# WORK ORDER
Lines from the one containing "- 03-jenkins-node.sh: Setup" through the end of the entries below: set them down exactly, both ends included, with nothing added.

[[ MATERIALS PROVIDED, beginning ]]

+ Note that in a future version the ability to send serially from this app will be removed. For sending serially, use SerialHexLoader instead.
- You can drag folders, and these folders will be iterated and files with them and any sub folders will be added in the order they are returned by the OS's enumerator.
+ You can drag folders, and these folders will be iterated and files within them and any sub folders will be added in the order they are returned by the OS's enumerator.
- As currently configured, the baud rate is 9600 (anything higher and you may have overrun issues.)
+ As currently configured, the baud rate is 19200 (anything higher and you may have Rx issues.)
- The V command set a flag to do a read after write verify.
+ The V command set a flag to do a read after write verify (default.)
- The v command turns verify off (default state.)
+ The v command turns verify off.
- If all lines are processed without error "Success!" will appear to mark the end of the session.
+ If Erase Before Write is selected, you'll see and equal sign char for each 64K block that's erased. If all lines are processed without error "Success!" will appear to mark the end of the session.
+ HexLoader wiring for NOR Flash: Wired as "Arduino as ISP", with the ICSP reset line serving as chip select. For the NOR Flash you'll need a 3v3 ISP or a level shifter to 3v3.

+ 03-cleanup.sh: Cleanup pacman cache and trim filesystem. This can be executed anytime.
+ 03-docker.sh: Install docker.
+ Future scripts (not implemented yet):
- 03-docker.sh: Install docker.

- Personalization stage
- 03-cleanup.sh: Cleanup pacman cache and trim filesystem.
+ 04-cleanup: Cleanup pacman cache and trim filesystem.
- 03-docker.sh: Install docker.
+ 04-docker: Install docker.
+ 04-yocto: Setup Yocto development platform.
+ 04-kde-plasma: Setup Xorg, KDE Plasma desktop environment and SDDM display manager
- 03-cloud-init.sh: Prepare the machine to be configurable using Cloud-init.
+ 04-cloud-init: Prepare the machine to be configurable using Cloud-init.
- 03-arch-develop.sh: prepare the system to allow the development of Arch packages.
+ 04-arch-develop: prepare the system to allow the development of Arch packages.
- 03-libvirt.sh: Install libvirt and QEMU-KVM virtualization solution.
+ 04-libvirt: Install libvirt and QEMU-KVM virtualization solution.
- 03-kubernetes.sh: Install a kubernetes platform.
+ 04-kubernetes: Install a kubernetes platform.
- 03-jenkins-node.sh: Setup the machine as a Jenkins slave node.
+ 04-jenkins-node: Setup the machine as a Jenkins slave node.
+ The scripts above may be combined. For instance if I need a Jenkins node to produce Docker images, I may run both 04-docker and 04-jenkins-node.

[[ MATERIALS PROVIDED, end ]]

# EXERCISE RESULT
- 03-jenkins-node.sh: Setup the machine as a Jenkins slave node.
+ 04-jenkins-node: Setup the machine as a Jenkins slave node.
+ The scripts above may be combined. For instance if I need a Jenkins node to produce Docker images, I may run both 04-docker and 04-jenkins-node.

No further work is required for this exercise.